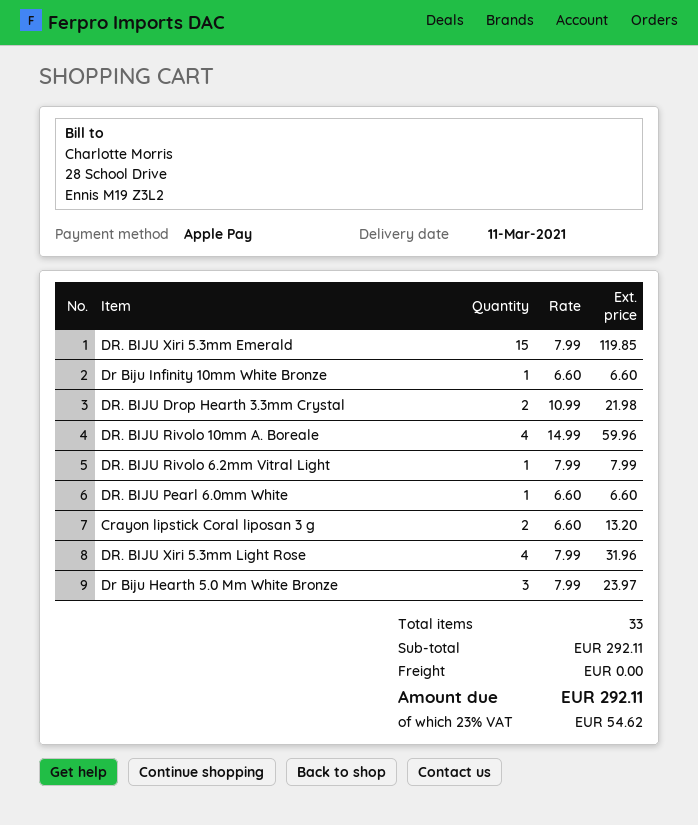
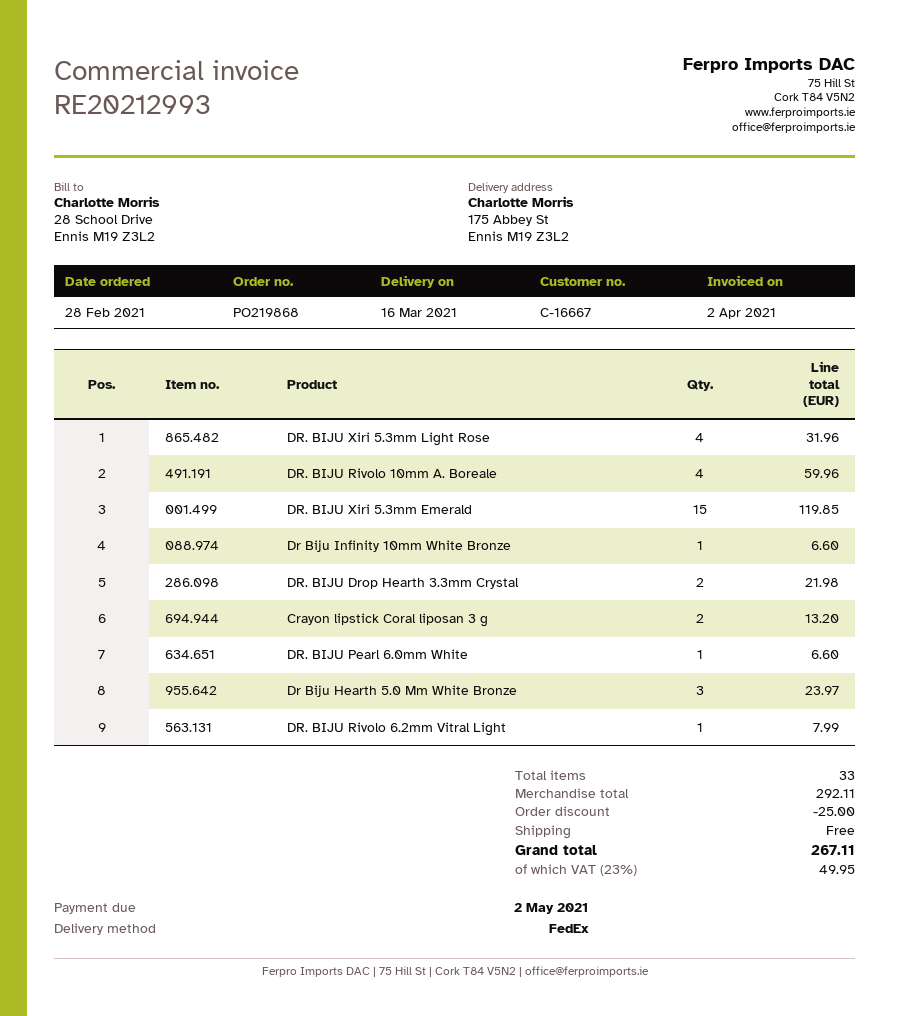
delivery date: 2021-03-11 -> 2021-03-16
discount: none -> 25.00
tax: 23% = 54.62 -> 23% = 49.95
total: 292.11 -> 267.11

==

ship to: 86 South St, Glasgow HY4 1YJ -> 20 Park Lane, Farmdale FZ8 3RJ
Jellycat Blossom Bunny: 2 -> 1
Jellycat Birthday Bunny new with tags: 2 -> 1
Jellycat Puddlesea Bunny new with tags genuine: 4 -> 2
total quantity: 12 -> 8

» **WHAT THE EXERCISE ASKS**
Please give back exactly the lines of this listing beginning at the line with "Jellycat Blossom Bunny: 2 -> 1" and ending with the line with "total quantity: 12 -> 8", both included, and nothing else.

» **TASK ANSWER**
Jellycat Blossom Bunny: 2 -> 1
Jellycat Birthday Bunny new with tags: 2 -> 1
Jellycat Puddlesea Bunny new with tags genuine: 4 -> 2
total quantity: 12 -> 8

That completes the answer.